The coronavirus pandemic has had a thunderous impact on entertainment venues. Theatres, concert venues, museums, amusement parks, and other entertainment or cultural venues have remained closed for the majority of the year despite most schools or universities, retail shops, and restaurants opening their doors in late summer/early fall. But after a seven-month hiatus, several entertainment venues are reopening their doors. Here's how it could impact investors.
Green light for reopening -- sort of
Many entertainment venues were waiting for the formal green light for national or state guidance determining reopening protocol, which several states hadn't issued until recently. Disney (NYSE: DIS), which has suffered a $3.5 billion loss from the closures of the parks relating to COVID-19, has officially received the greenlight to reopen Disneyland California at 25% capacity in addition to following other safety protocols.
Ryman Hospitality Trust (NYSE: RHP) recently announced they would reopen the Grand Ole Opry operating at 25% capacity for live audiences based on Nashville Metro Health Department guidance. The state of New Jersey also announced a similar 25% operating protocol and requirement for all employees and audience members attending a live event, such as a music venue or movie theatre.
AMC Entertainment Holdings (NYSE: AMC) had reopened roughly 78% of domestic theatres and 90% of their international theatres after a five-month closure operating at a 25% to 40% capacity.

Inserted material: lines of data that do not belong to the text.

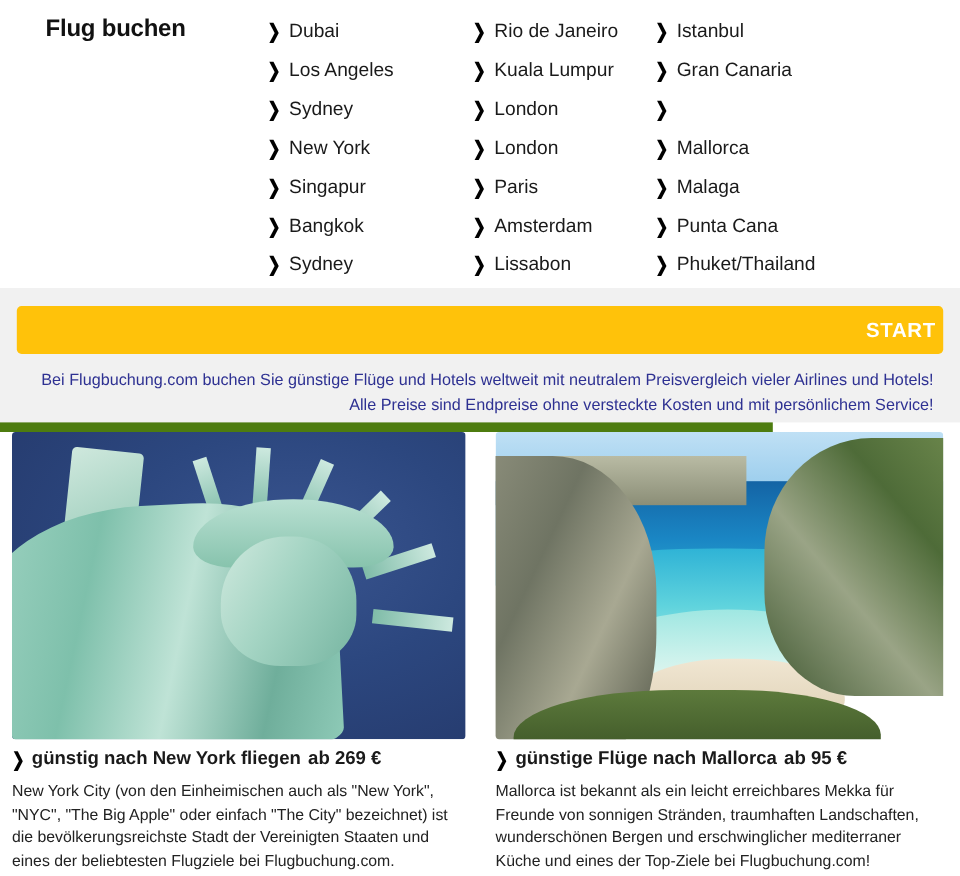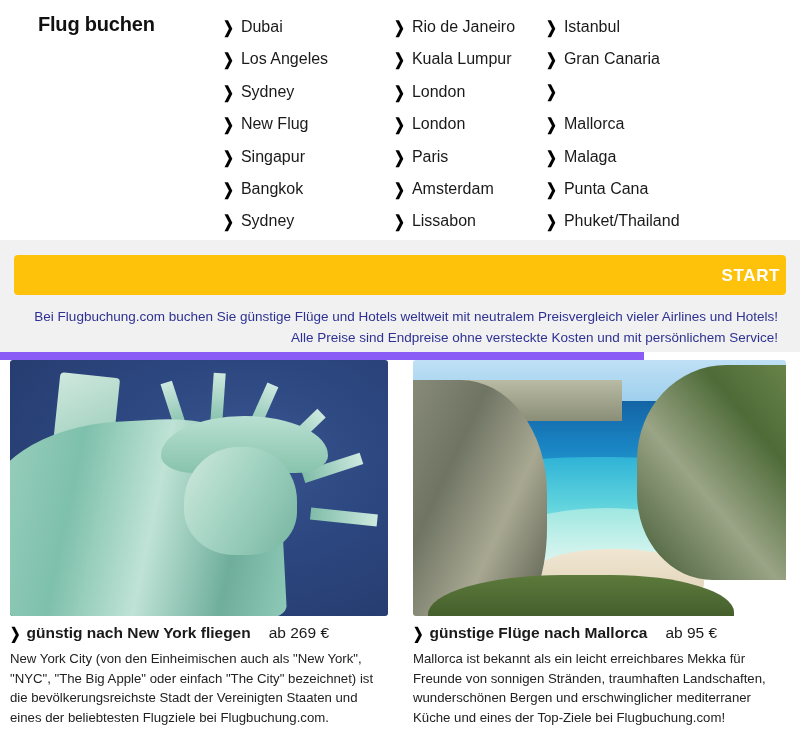--- a/index.html
+++ b/index.html
@@ -4,21 +4,21 @@
 <style>
   * { box-sizing: border-box; }
   html, body {
     margin: 0; padding: 0;
     width: 800px; height: 730px;
     background: #ffffff;
     font-family: "Liberation Sans", sans-serif;
     overflow: hidden;
   }
 
-  #page { position: relative; width: 644px; height: 730px; background:#8b5cf6; }
+  #page { position: relative; width: 644px; height: 730px; background:#4d7c0f; }
 
   
   .picker {
     position: absolute; left: 0; top: 0; width: 800px; height: 240px;
     background: #ffffff;
   }
   .picker-title {
     position: absolute; left: 38px; top: 13px;
     font-size: 20px; font-weight: bold; color: #111111;
     letter-spacing: -0.2px; white-space: nowrap;
@@ -74,21 +74,21 @@
     position: relative; cursor: pointer;
   }
   .card.right .card-photo { width: 373px; }
 
   .card-heading {
     margin-top: 8px; font-size: 15.5px; color: #1a1a1a;
     white-space: nowrap; cursor: pointer;
   }
   .card-heading .chev { font-size: 12.5px; margin-right: 6px; line-height: normal; }
   .card-heading .title { font-weight: bold; }
-  .card-heading .price { font-weight: normal; margin-left: 18px; }
+  .card-heading .price { font-weight: bold; margin-left: 6px; }
 
   .card-text {
     margin-top: 7px; font-size: 13.2px; line-height: 19.5px;
     color: #222222; width: 370px;
   }
 
   
   .ny-sky {
     position: absolute; inset: 0;
     background:
@@ -180,21 +180,21 @@
         <div class="dest-item">
           <span class="chev">❯</span>
           <span class="dest-label">Los Angeles</span>
         </div>
         <div class="dest-item">
           <span class="chev">❯</span>
           <span class="dest-label">Sydney</span>
         </div>
         <div class="dest-item">
           <span class="chev">❯</span>
-          <span class="dest-label">New Flug</span>
+          <span class="dest-label">New York</span>
         </div>
         <div class="dest-item">
           <span class="chev">❯</span>
           <span class="dest-label">Singapur</span>
         </div>
         <div class="dest-item">
           <span class="chev">❯</span>
           <span class="dest-label">Bangkok</span>
         </div>
         <div class="dest-item">

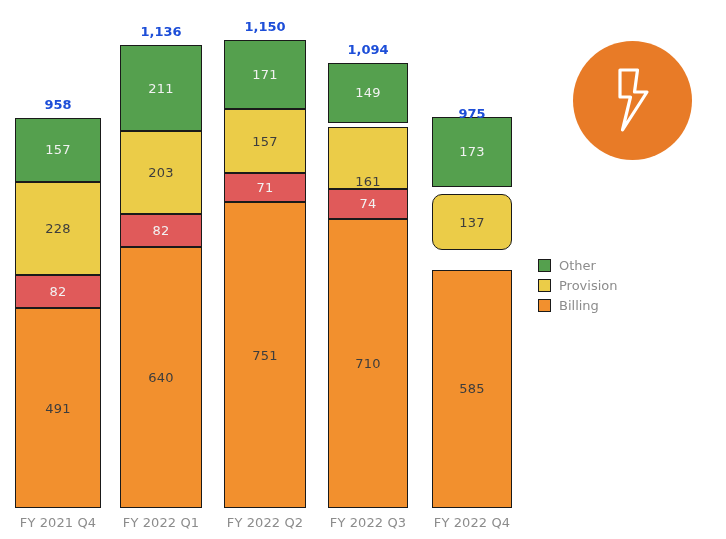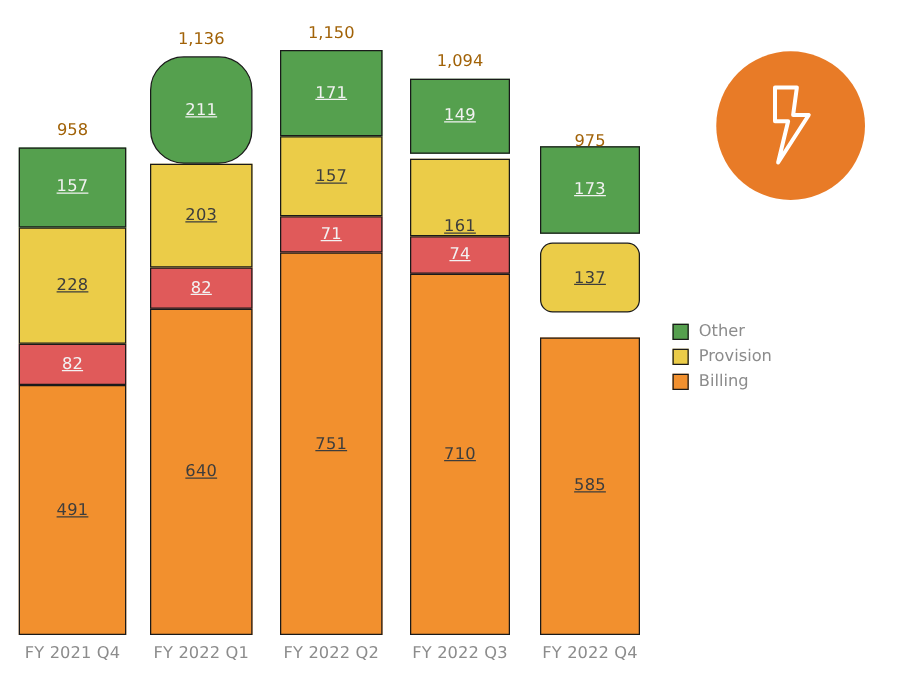--- a/index.html
+++ b/index.html
@@ -46,32 +46,31 @@
     align-items: center;
     justify-content: center;
     overflow: hidden;
   }
   .segment .seg-label {
     font-size: 13px;
     line-height: 1;
     letter-spacing: 0.2px;
     white-space: nowrap;
     pointer-events: none;
-    text-decoration: underline;
   }
   .seg-dark  .seg-label { color: #3d3d3d; }
   .seg-light .seg-label { color: #f2f2f2; }
 
   .bar-total {
     position: absolute;
     left: 50%;
     transform: translateX(-50%);
     font-size: 13px;
-    font-weight: normal;
-    color: #a16207;
+    font-weight: bold;
+    color: #1d4ed8;
     white-space: nowrap;
   }
 
   .cat-label {
     position: absolute;
     left: 50%;
     transform: translateX(-50%);
     top: 515px;
     font-size: 13px;
     color: #8c8c8c;
@@ -144,21 +143,21 @@
       <div class="bar-group" style="left: 120px; width: 82px; height: 462.579px;">
         <div class="segment seg-dark" style="background: rgb(242, 144, 46); bottom: 0px; height: 260.608px;">
           <span class="seg-label">640</span>
         </div>
         <div class="segment seg-light" style="background: rgb(224, 90, 90); bottom: 260.608px; height: 33.3904px;">
           <span class="seg-label">82</span>
         </div>
         <div class="segment seg-dark" style="background: rgb(235, 204, 72); bottom: 293.998px; height: 82.6616px;">
           <span class="seg-label">203</span>
         </div>
-        <div class="segment seg-light" style="background: rgb(85, 160, 78); bottom: 376.66px; height: 85.9192px; border-radius: 27px;">
+        <div class="segment seg-light" style="background: rgb(85, 160, 78); bottom: 376.66px; height: 85.9192px;">
           <span class="seg-label">211</span>
         </div>
       </div>
       <div class="bar-total" style="left: 161px; top: 24.4208px;">1,136</div>
       <div class="cat-label" style="left: 161px;">FY 2022 Q1</div>
       <div class="bar-group" style="left: 224px; width: 82px; height: 468.28px;">
         <div class="segment seg-dark" style="background: rgb(242, 144, 46); bottom: 0px; height: 305.807px;">
           <span class="seg-label">751</span>
         </div>
         <div class="segment seg-light" style="background: rgb(224, 90, 90); bottom: 305.807px; height: 28.9112px;">

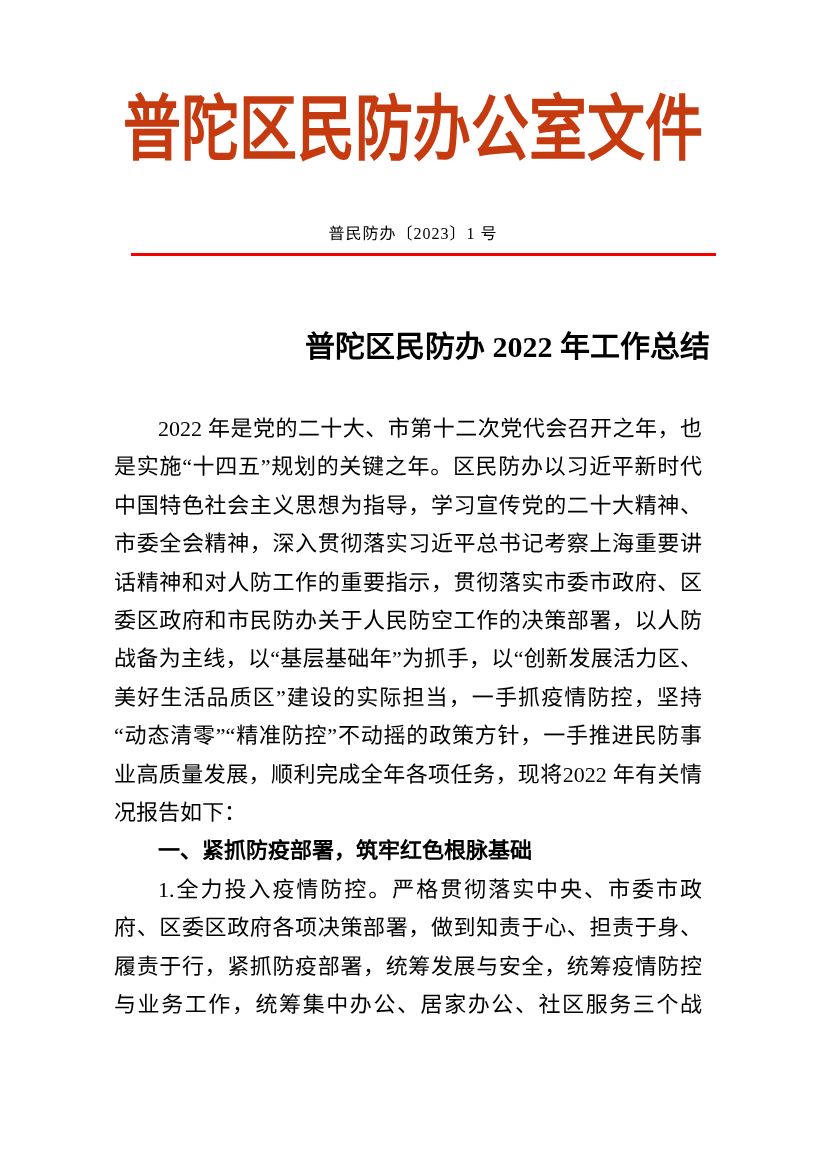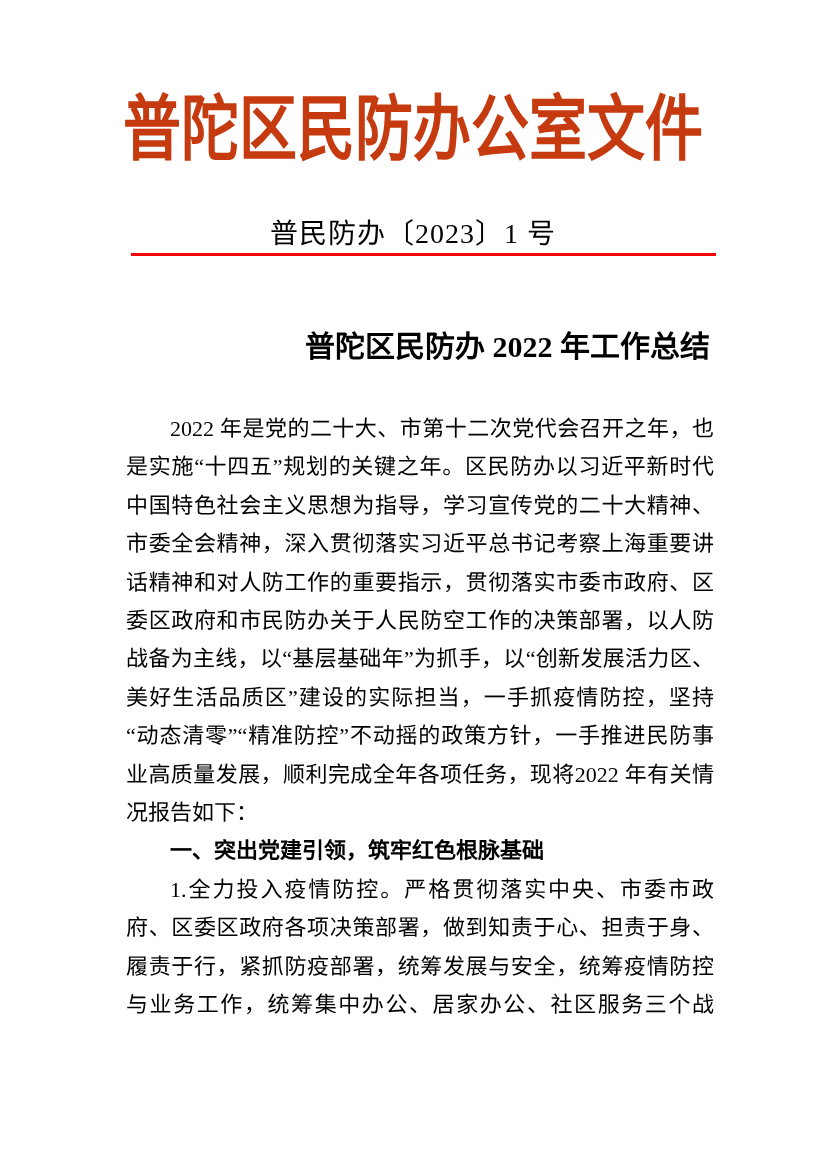--- a/index.html
+++ b/index.html
@@ -35,21 +35,21 @@
     letter-spacing: 0px;
     transform: scaleY(1.24);
     transform-origin: center top;
   }
   .doc-number {
     position: absolute;
     top: 221px;
     left: 116px;
     width: 594px;
     text-align: center;
-    font-size: 28px;
+    font-size: 16px;
     line-height: 25px;
     letter-spacing: 1px;
   }
   .red-divider {
     position: absolute;
     top: 253px;
     left: 131px;
     width: 585px;
     height: 3px;
     background: var(--divider-red);
@@ -62,21 +62,21 @@
     margin: 0;
     text-align: right;
     font-size: 30px;
     line-height: 34px;
     font-weight: bold;
     white-space: nowrap;
   }
   .body-text {
     position: absolute;
     top: 410px;
-    left: 126px;
+    left: 114px;
     width: 588px;
     font-size: 22px;
     line-height: 38.4px;
     text-align: justify;
   }
   .body-text p {
     margin: 0;
     text-indent: 2em;
   }
   .section-heading {
@@ -95,17 +95,17 @@
   <div class="header-title">普陀区民防办公室文件</div>
 
   <div class="doc-number">普民防办〔2023〕1 号</div>
 
   <div class="red-divider"></div>
 
   <h1 class="doc-title">普陀区民防办 2022 年工作总结</h1>
 
   <div class="body-text">
     <p>2022 年是党的二十大、市第十二次党代会召开之年，也是实施“十四五”规划的关键之年。区民防办以习近平新时代中国特色社会主义思想为指导，学习宣传党的二十大精神、市委全会精神，深入贯彻落实习近平总书记考察上海重要讲话精神和对人防工作的重要指示，贯彻落实市委市政府、区委区政府和市民防办关于人民防空工作的决策部署，以人防战备为主线，以“基层基础年”为抓手，以“创新发展活力区、美好生活品质区”建设的实际担当，一手抓疫情防控，坚持“动态清零”“精准防控”不动摇的政策方针，一手推进民防事业高质量发展，顺利完成全年各项任务，现将2022 年有关情况报告如下：</p>
-    <p class="section-heading">一、突出党建引领，筑牢红色根脉基础</p>
+    <p class="section-heading">一、紧抓防疫部署，筑牢红色根脉基础</p>
     <p><span class="item-lead">1.全力投入疫情防控。</span><span>严格贯彻落实中央、市委市政府、区委区政府各项决策部署，做到知责于心、担责于身、履责于行，紧抓防疫部署，统筹发展与安全，统筹疫情防控与业务工作，统筹集中办公、居家办公、社区服务三个战场，坚决筑牢疫情防控屏障，充分体现民防应急支援的职责使命和</span></p>
   </div>
 
 </div>
 
 </body></html>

While many states are issuing new guidance to help suffering businesses reopen operations, they are doing so with tough protocol to follow, particularly as coronavirus cases increase rapidly.
Reopening is anything but business as usual
The outcomes of reopening entertainment venues are still unknown. Lack of demand, risk of potential lawsuits, or a second round of closures are all valid concerns for business owners and investors. AMC for example, had to close their doors in several European countries just a few weeks after reopening in response to country mandates. Certain businesses that require volume in order to operate profitably, like concert venues, aquariums, or sports arenas, may struggle being confined to 25% operating capacity. Certain fixed expenses relating to the opening of the business might not be compensated for with so few customers, meaning opening with current constraints may not be the best option.
Opening venues, even following current state or local guidelines, may be also opening business owners to the risk of litigation. Enforcing the current protocol is crucial to reducing risk, but with so little regulation around the global pandemic, lawsuits in result to the spread of the virus or lack of adherence by other customers could be a reality in the near future.
Hope is on the horizon, but caution should be taken
The reopening of entertainment venues is a positive step forward for many businesses, but investors should be prepared for more volatility in the near future. There are still a lot of factors to consider, and entertainment companies, businesses, and real estate owners aren't out of the red yet. Right now, there are several real estate investment trusts (REITs) specializing in the entertainment sector that are value buys. While hopes look high, investors should be comfortable with the risks and uncertainty surrounding the entertainment market and be prepared for any outcome at this point.